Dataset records
• • • • • • •

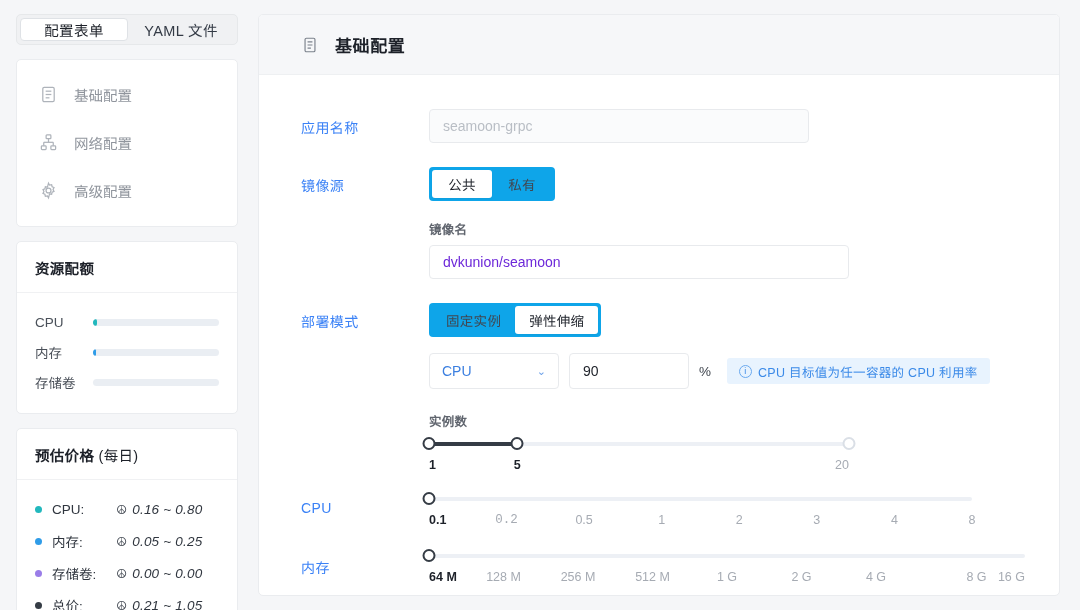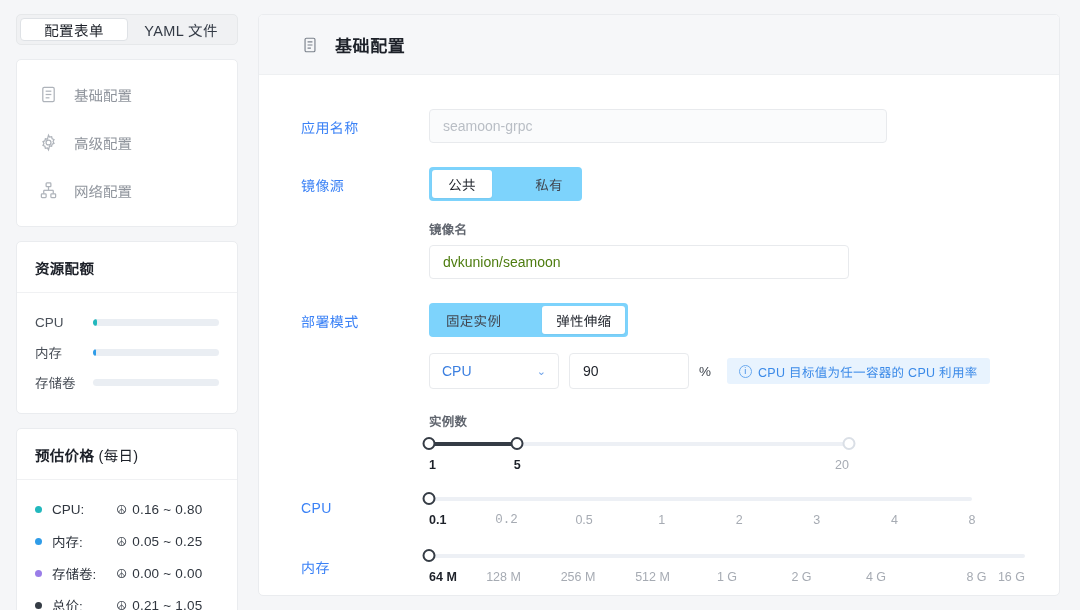--- a/index.html
+++ b/index.html
@@ -50,21 +50,21 @@
   .quota-row { display: flex; align-items: center; height: 30px; }
   .quota-label { width: 58px; flex: 0 0 58px; font-size: 13.5px; color: #4a5059; }
   .bar { flex: 1; height: 7px; border-radius: 4px; background: #eaeef3; overflow: hidden; }
   .bar > i { display: block; height: 100%; border-radius: 4px; }
 
   .price-body { padding: 13px 18px 16px 18px; }
   .price-row { display: flex; align-items: center; height: 32px; font-size: 13.5px; color: #30363f; }
   .dot { width: 7px; height: 7px; border-radius: 50%; flex: 0 0 7px; margin-right: 10px; }
   .price-key { width: 64px; flex: 0 0 64px; }
   .coin { margin-right: 5px; font-size: 12.5px; color: #4a5059; }
-  .price-val { letter-spacing: .2px; }
+  .price-val { letter-spacing: .2px; font-style: italic; }
 
   
   .main {
     flex: 1; background: #ffffff; border: 1px solid #eaecef;
     border-radius: 5px; display: flex; flex-direction: column; overflow: hidden;
   }
   .main-head {
     height: 60px; background: #f6f7f9; border-bottom: 1px solid #eef0f2;
     display: flex; align-items: center; padding: 0 0 0 42px; gap: 16px;
   }
@@ -76,29 +76,29 @@
   .frow { display: flex; align-items: flex-start; padding-left: 42px; }
   .flabel {
     width: 128px; flex: 0 0 128px; font-size: 14px; color: #3b82f6;
     padding-top: 8px; letter-spacing: .4px;
   }
   .fctl { flex: 1; padding-right: 30px; }
 
   .input {
     height: 34px; border: 1px solid #e8eaed; border-radius: 4px;
     display: flex; align-items: center; padding: 0 13px; font-size: 14px;
-    color: #4d7c0f; background: #fff;
+    color: #6d28d9; background: #fff;
   }
   .input.disabled { background: #fafbfc; color: #b9bec5; }
-  .input.w380 { width: 458px; }
+  .input.w380 { width: 380px; }
   .input.w420 { width: 420px; }
 
   .seg {
-    display: inline-flex; background: #7dd3fc; border-radius: 4px;
-    padding: 3px; height: 34px; gap: 27px;
+    display: inline-flex; background: #0ea5e9; border-radius: 4px;
+    padding: 3px; height: 34px;
   }
   .seg > div {
     display: flex; align-items: center; justify-content: center;
     min-width: 60px; padding: 0 14px; font-size: 13.5px; color: #414751;
     border-radius: 3px; cursor: pointer; letter-spacing: .3px;
   }
   .seg > div.on { background: #ffffff; color: #1d2129; box-shadow: 0 1px 2px rgba(0,0,0,.05); }
 
   .sublabel { font-size: 12.5px; color: #60656e; margin-bottom: 7px; letter-spacing: .3px; font-weight: bold; }
 
@@ -168,44 +168,44 @@
       <div class="nav-item">
         <span class="ico">
           <svg viewBox="0 0 20 20" fill="none" stroke="currentColor" stroke-width="1.3">
             <rect x="4" y="2.5" width="12" height="15" rx="1.5"></rect>
             <line x1="7" y1="6.5" x2="13" y2="6.5"></line>
             <line x1="7" y1="10" x2="13" y2="10"></line>
             <line x1="7" y1="13.5" x2="11" y2="13.5"></line>
           </svg>
         </span>
         <span>基础配置</span>
-      </div>
-      <div class="nav-item">
-        <span class="ico">
-          <svg viewBox="0 0 20 20" fill="none" stroke="currentColor" stroke-width="1.3">
-            <circle cx="10" cy="10" r="2.6"></circle>
-            <path d="M10 2.3l1.1 1.9 2.2-.3.5 2.1 2 .9-1 2 1 2-2 .9-.5 2.1-2.2-.3L10 17.7l-1.1-1.9-2.2.3-.5-2.1-2-.9 1-2-1-2 2-.9.5-2.1 2.2.3z"></path>
-          </svg>
-        </span>
-        <span>高级配置</span>
       </div>
       <div class="nav-item">
         <span class="ico">
           <svg viewBox="0 0 20 20" fill="none" stroke="currentColor" stroke-width="1.3">
             <rect x="7.5" y="2" width="5" height="4" rx="0.8"></rect>
             <rect x="2.5" y="13.5" width="5" height="4" rx="0.8"></rect>
             <rect x="12.5" y="13.5" width="5" height="4" rx="0.8"></rect>
             <line x1="10" y1="6" x2="10" y2="9.8"></line>
             <line x1="5" y1="9.8" x2="15" y2="9.8"></line>
             <line x1="5" y1="9.8" x2="5" y2="13.5"></line>
             <line x1="15" y1="9.8" x2="15" y2="13.5"></line>
           </svg>
         </span>
         <span>网络配置</span>
       </div>
+      <div class="nav-item">
+        <span class="ico">
+          <svg viewBox="0 0 20 20" fill="none" stroke="currentColor" stroke-width="1.3">
+            <circle cx="10" cy="10" r="2.6"></circle>
+            <path d="M10 2.3l1.1 1.9 2.2-.3.5 2.1 2 .9-1 2 1 2-2 .9-.5 2.1-2.2-.3L10 17.7l-1.1-1.9-2.2.3-.5-2.1-2-.9 1-2-1-2 2-.9.5-2.1 2.2.3z"></path>
+          </svg>
+        </span>
+        <span>高级配置</span>
+      </div>
     </div>
 
     <div class="card">
       <div class="card-title">资源配额</div>
       <div class="quota-body">
         <div class="quota-row">
           <div class="quota-label">CPU</div>
           <div class="bar">
               <i id="q0" style="width: 3%; background: rgb(34, 184, 189);"></i>
             </div>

• • • • • • •

* **EXERCISE**
Gather each line of the records holding the string "price".

* **ANSWER SPACE**
   .price-body { padding: 13px 18px 16px 18px; }
   .price-row { display: flex; align-items: center; height: 32px; font-size: 13.5px; color: #30363f; }
   .price-key { width: 64px; flex: 0 0 64px; }
-  .price-val { letter-spacing: .2px; }
+  .price-val { letter-spacing: .2px; font-style: italic; }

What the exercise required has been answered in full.